> _PROVIDED DATA_:

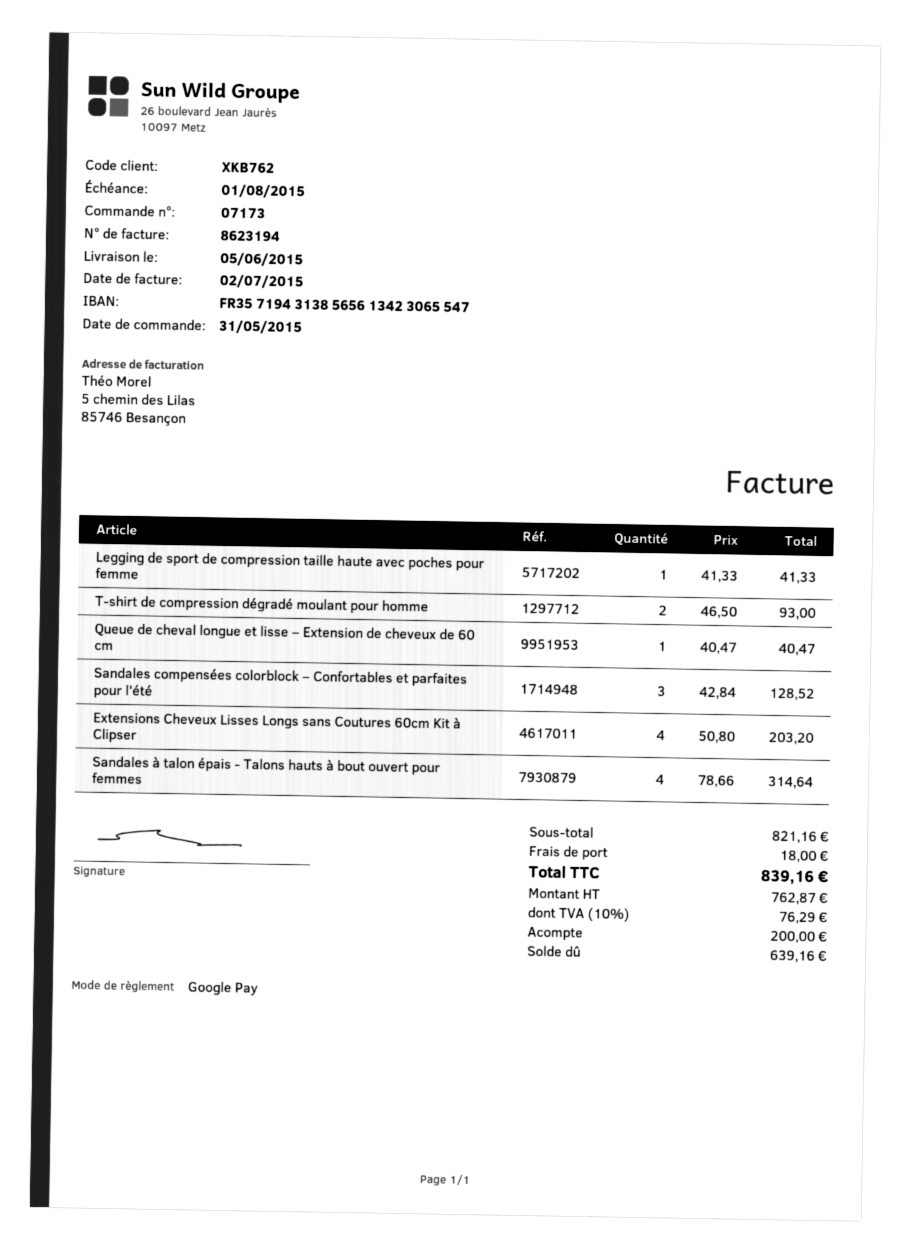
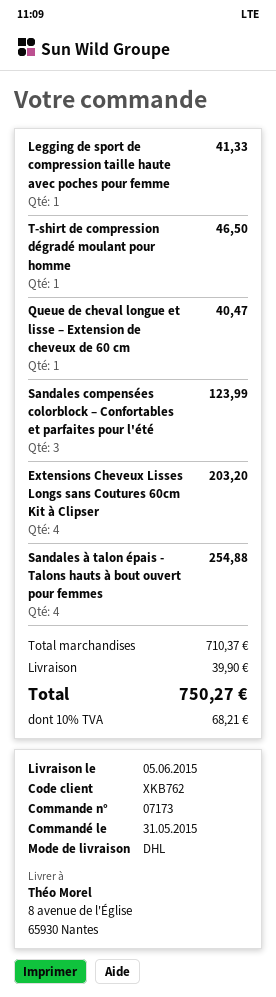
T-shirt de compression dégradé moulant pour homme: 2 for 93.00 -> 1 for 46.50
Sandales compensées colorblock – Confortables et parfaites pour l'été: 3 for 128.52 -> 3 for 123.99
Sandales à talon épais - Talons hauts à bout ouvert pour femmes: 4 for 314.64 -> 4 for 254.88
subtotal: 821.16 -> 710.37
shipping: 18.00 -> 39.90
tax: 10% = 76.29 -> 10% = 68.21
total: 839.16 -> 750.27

==

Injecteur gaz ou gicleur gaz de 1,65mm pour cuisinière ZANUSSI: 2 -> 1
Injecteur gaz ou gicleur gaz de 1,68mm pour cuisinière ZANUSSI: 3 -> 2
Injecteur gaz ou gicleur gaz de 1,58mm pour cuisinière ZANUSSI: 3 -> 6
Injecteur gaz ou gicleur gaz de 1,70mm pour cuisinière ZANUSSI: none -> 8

> _INSTRUCTIONS FOR THE TASK_: What you return must be an exact retyping of the lines above starting at the line with "T-shirt de compression" and ending at the line with "total: 839.16 -> 750.27", and nothing besides.

> _EXERCISE ANSWER_:
T-shirt de compression dégradé moulant pour homme: 2 for 93.00 -> 1 for 46.50
Sandales compensées colorblock – Confortables et parfaites pour l'été: 3 for 128.52 -> 3 for 123.99
Sandales à talon épais - Talons hauts à bout ouvert pour femmes: 4 for 314.64 -> 4 for 254.88
subtotal: 821.16 -> 710.37
shipping: 18.00 -> 39.90
tax: 10% = 76.29 -> 10% = 68.21
total: 839.16 -> 750.27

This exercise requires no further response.